## [AIM OF THE EXERCISE]
Each entry below is to be written out exactly, and the pictures are to be left out.

## [DATA TO PROCESS]
------------

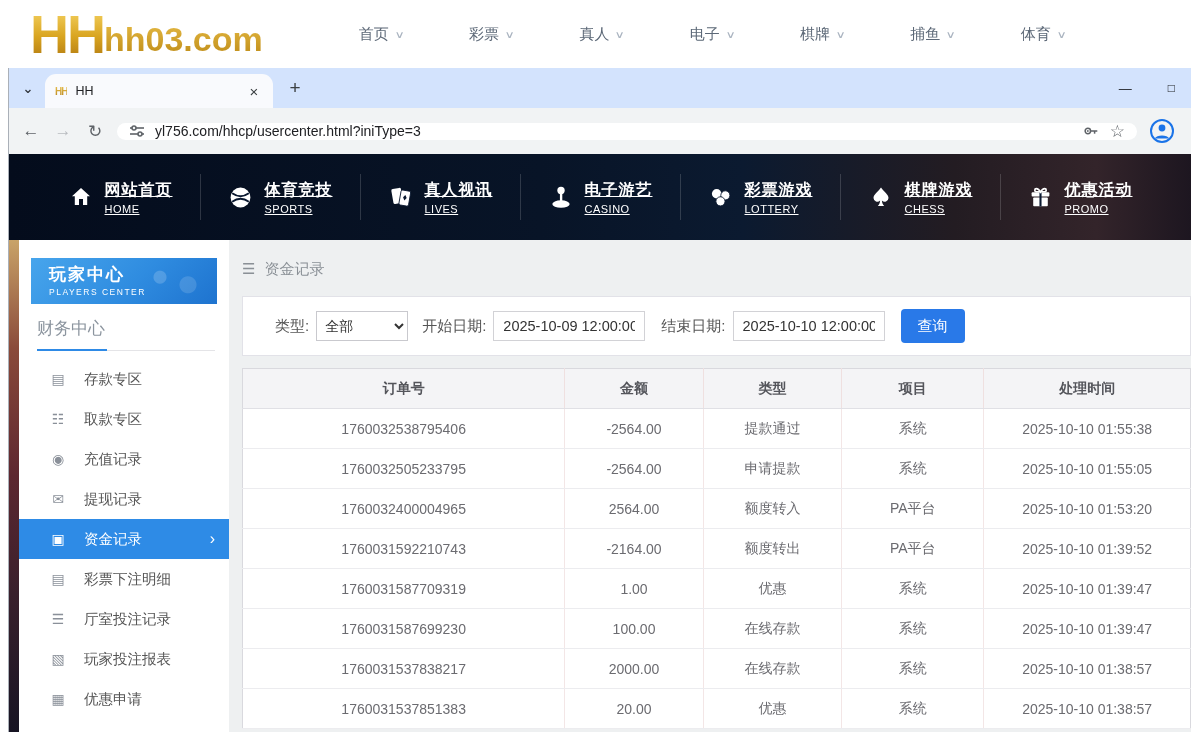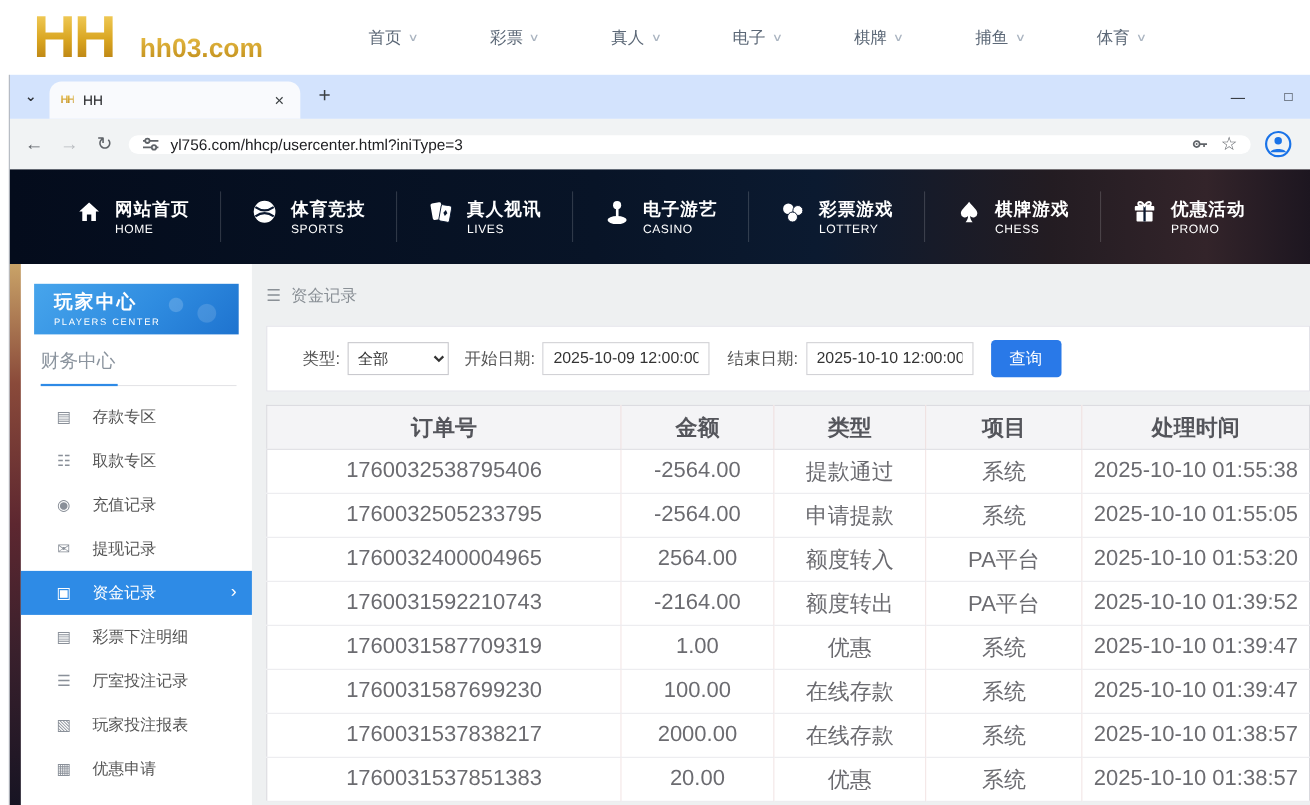"hh03.com" .logo-domain { font-size: 24px -> 34px; margin-left: 23px -> 0 }
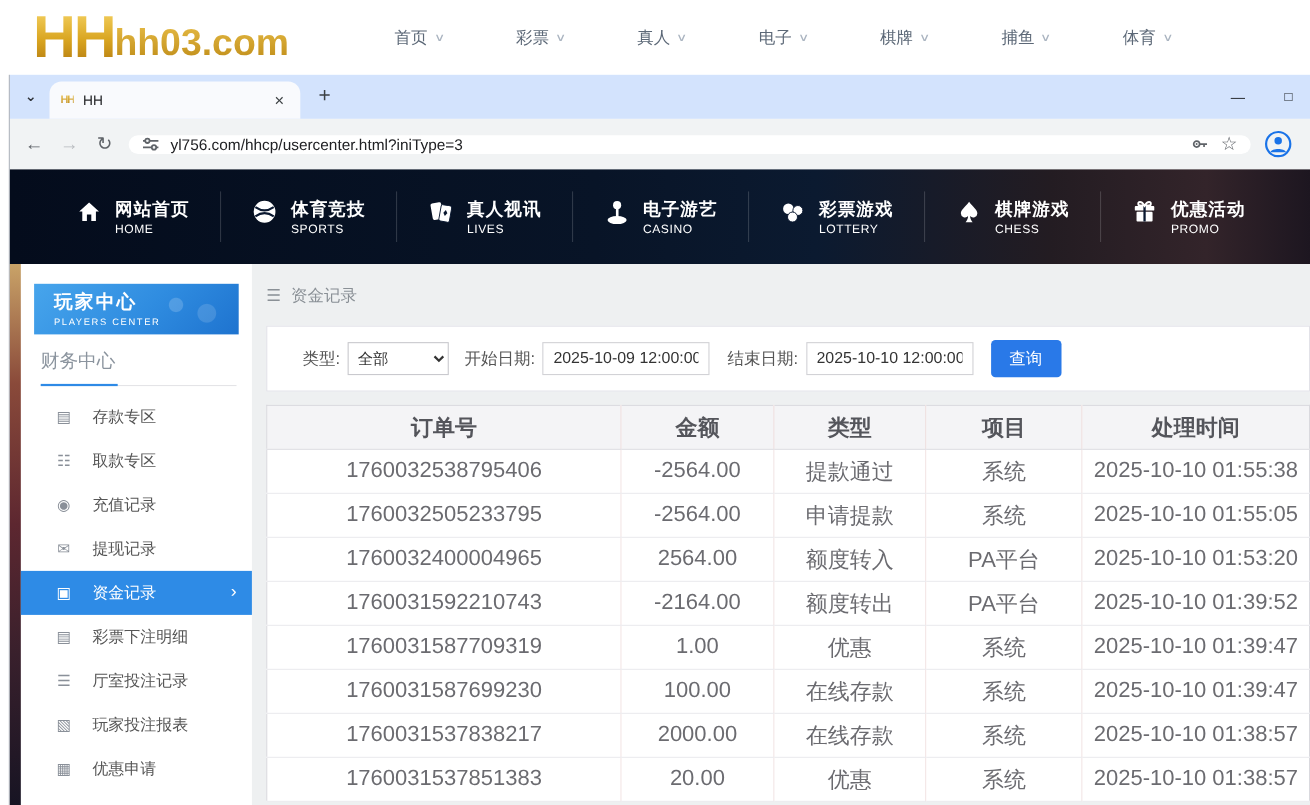"网站首页" .dn-item { align-items: none -> center; text-decoration: none -> underline }
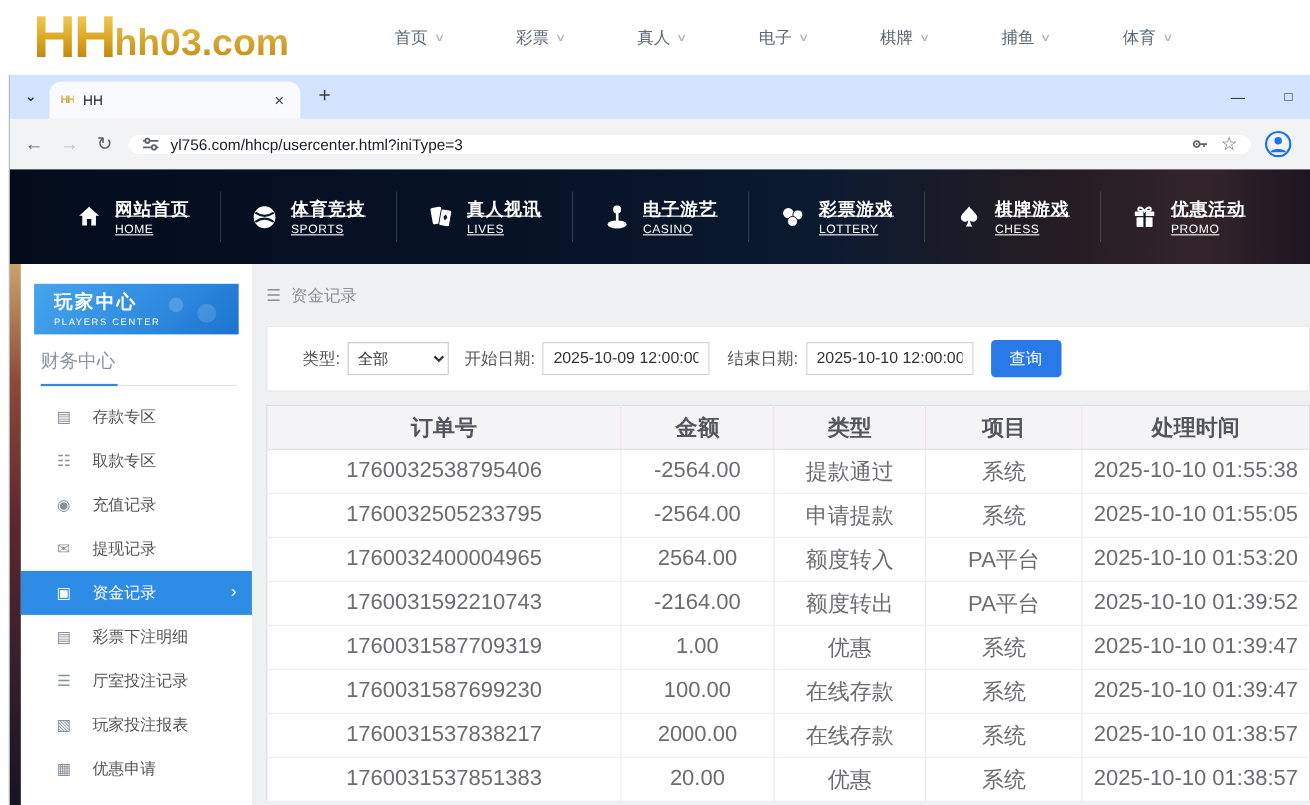"订单号" table.data-table { font-size: 20px -> 14px }
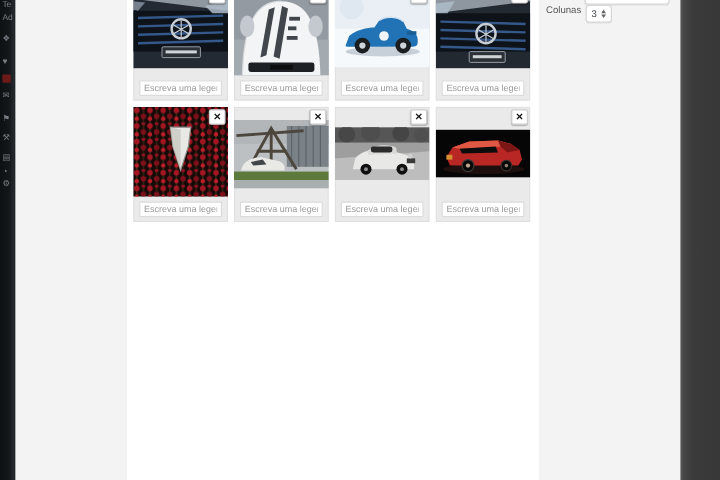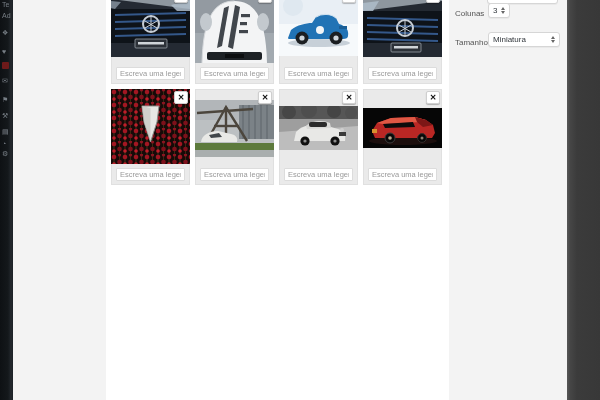"Colunas" .s-row { align-items: flex-end -> flex-start }
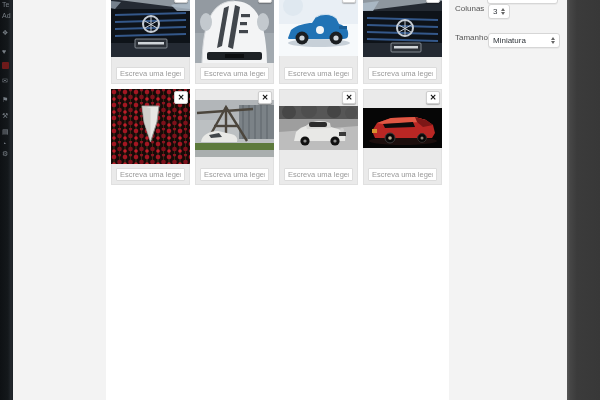"Tamanho" div.s-row { html: <div> <label>Tamanho</label> <span> <span>Miniatura</span> <span> <i></i> <i></i> </span> </span> </div> -> none }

------------

## [FINISHED EXERCISE]
"hh03.com" .logo-domain { font-size: 24px -> 34px; margin-left: 23px -> 0 }
"网站首页" .dn-item { align-items: none -> center; text-decoration: none -> underline }
"订单号" table.data-table { font-size: 20px -> 14px }
"Colunas" .s-row { align-items: flex-end -> flex-start }
"Tamanho" div.s-row { html: <div> <label>Tamanho</label> <span> <span>Miniatura</span> <span> <i></i> <i></i> </span> </span> </div> -> none }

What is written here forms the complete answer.